• _Supplied material_
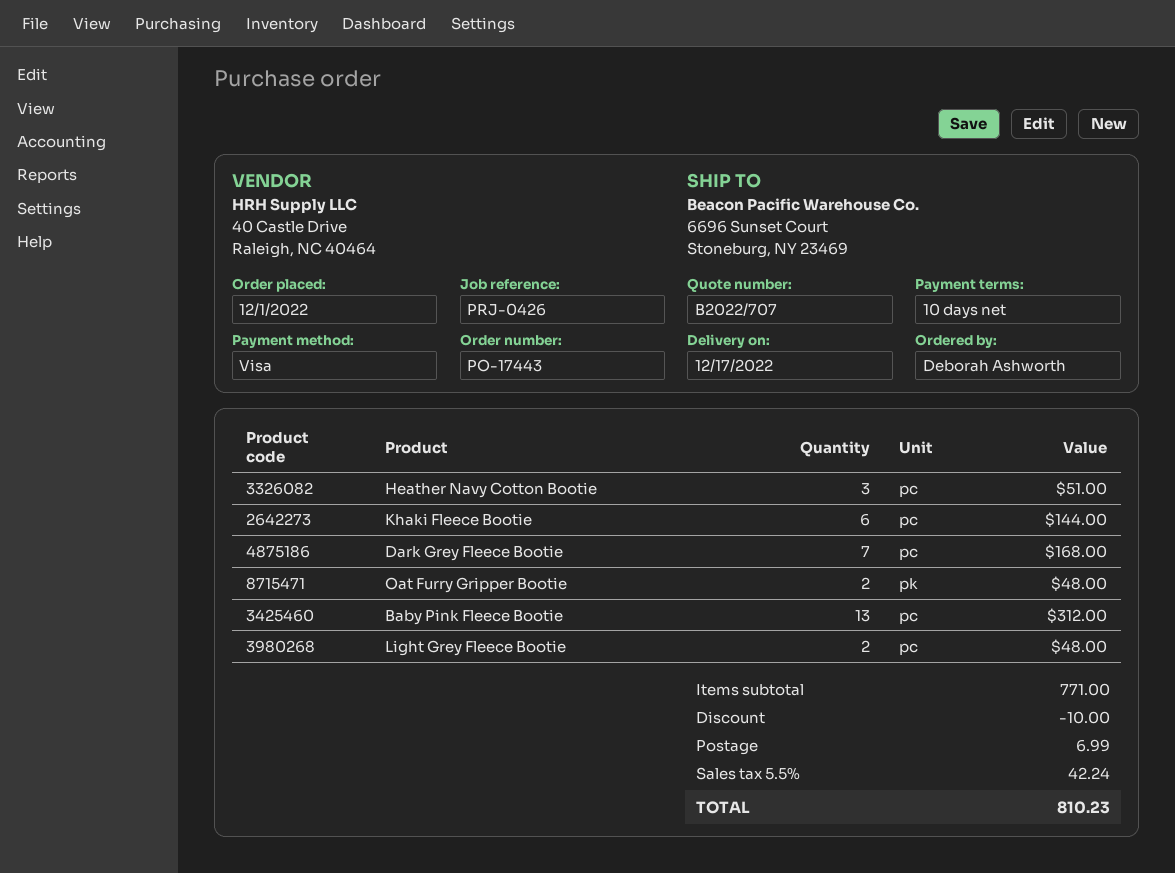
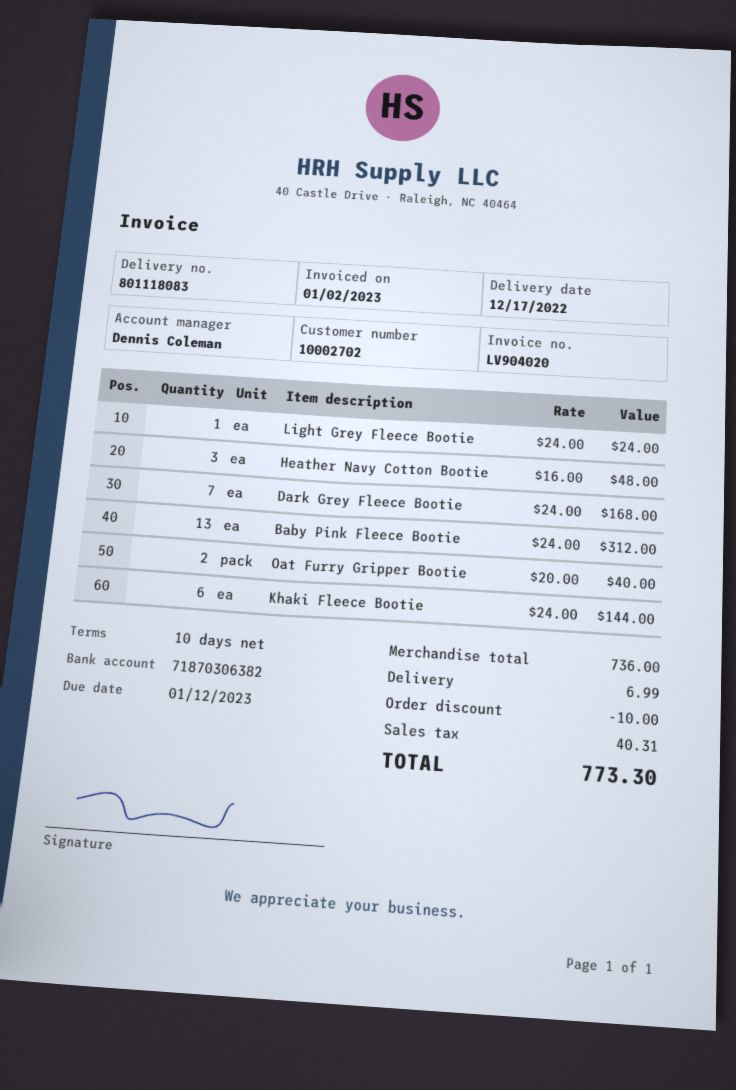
Heather Navy Cotton Bootie: 3 for 51.00 -> 3 for 48.00
Oat Furry Gripper Bootie: 2 for 48.00 -> 2 for 40.00
Light Grey Fleece Bootie: 2 for 48.00 -> 1 for 24.00
subtotal: 771.00 -> 736.00
tax: 42.24 -> 40.31
total: 810.23 -> 773.30

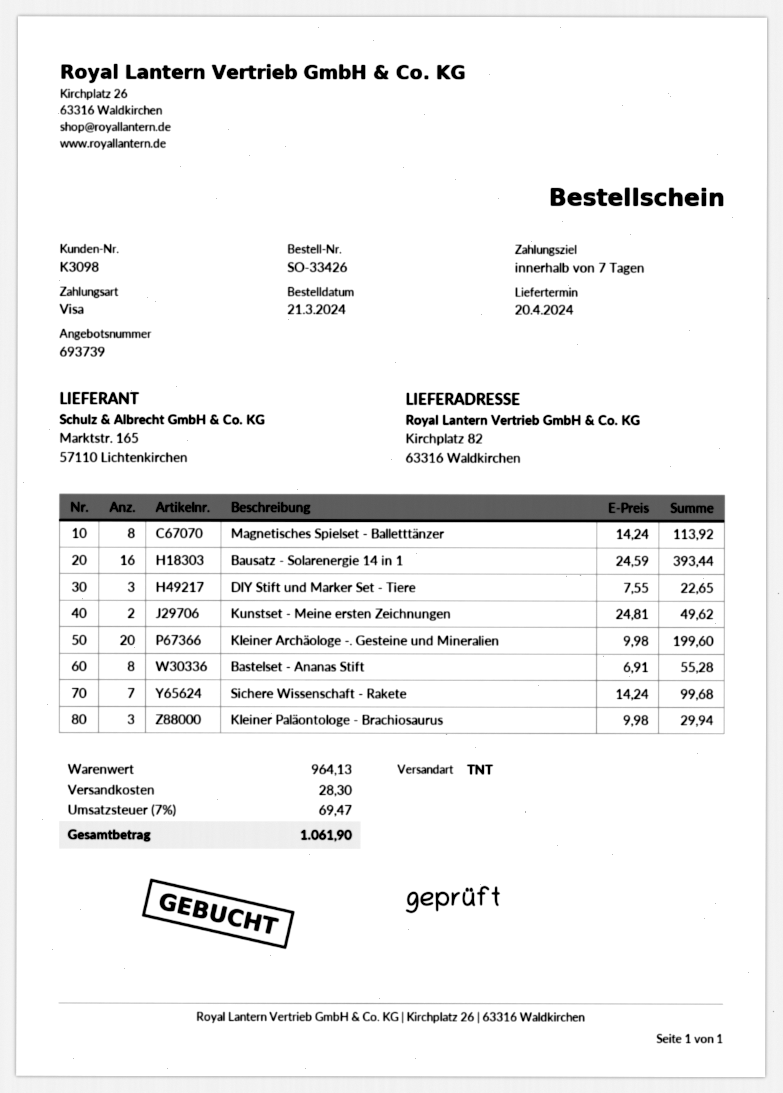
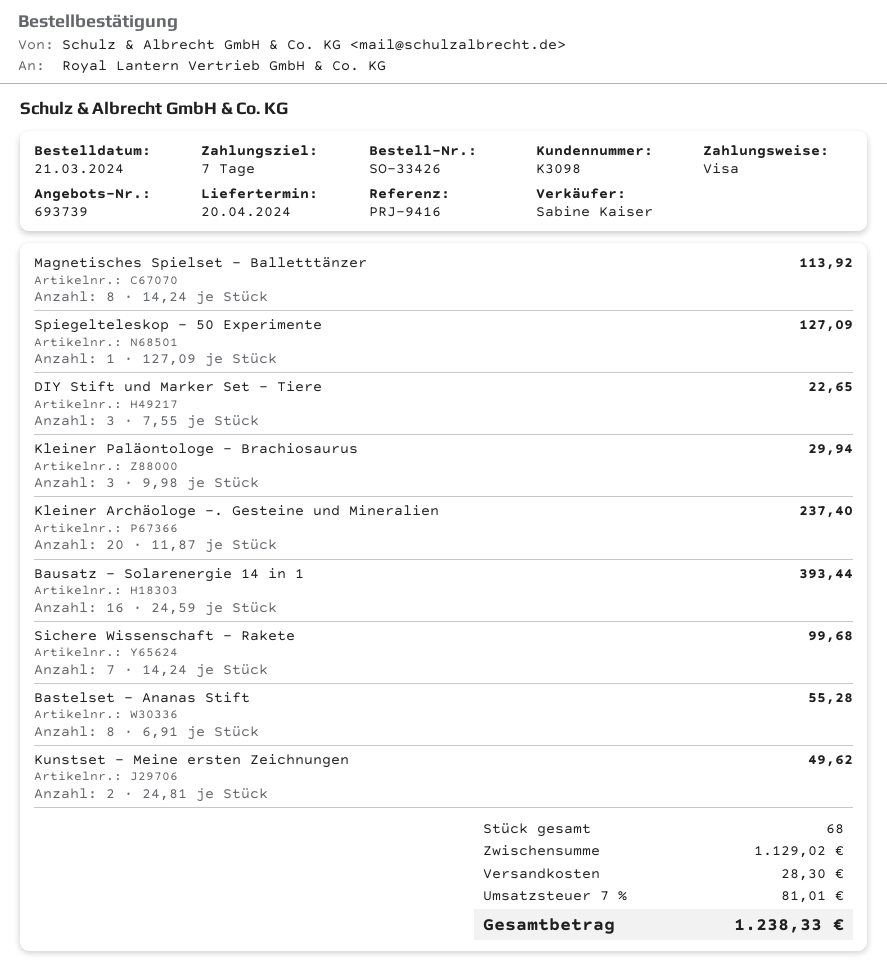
Kleiner Archäologe -. Gesteine und Mineralien: 20 x 9.98 = 199.60 -> 20 x 11.87 = 237.40
Spiegelteleskop - 50 Experimente: none -> 1 x 127.09 = 127.09
subtotal: 964.13 -> 1129.02
tax: 7% = 69.47 -> 7% = 81.01
total: 1061.90 -> 1238.33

• _Exercise instructions_
Go through the material and select each line with the string "subtotal" in it.

• _Result_
subtotal: 771.00 -> 736.00
subtotal: 964.13 -> 1129.02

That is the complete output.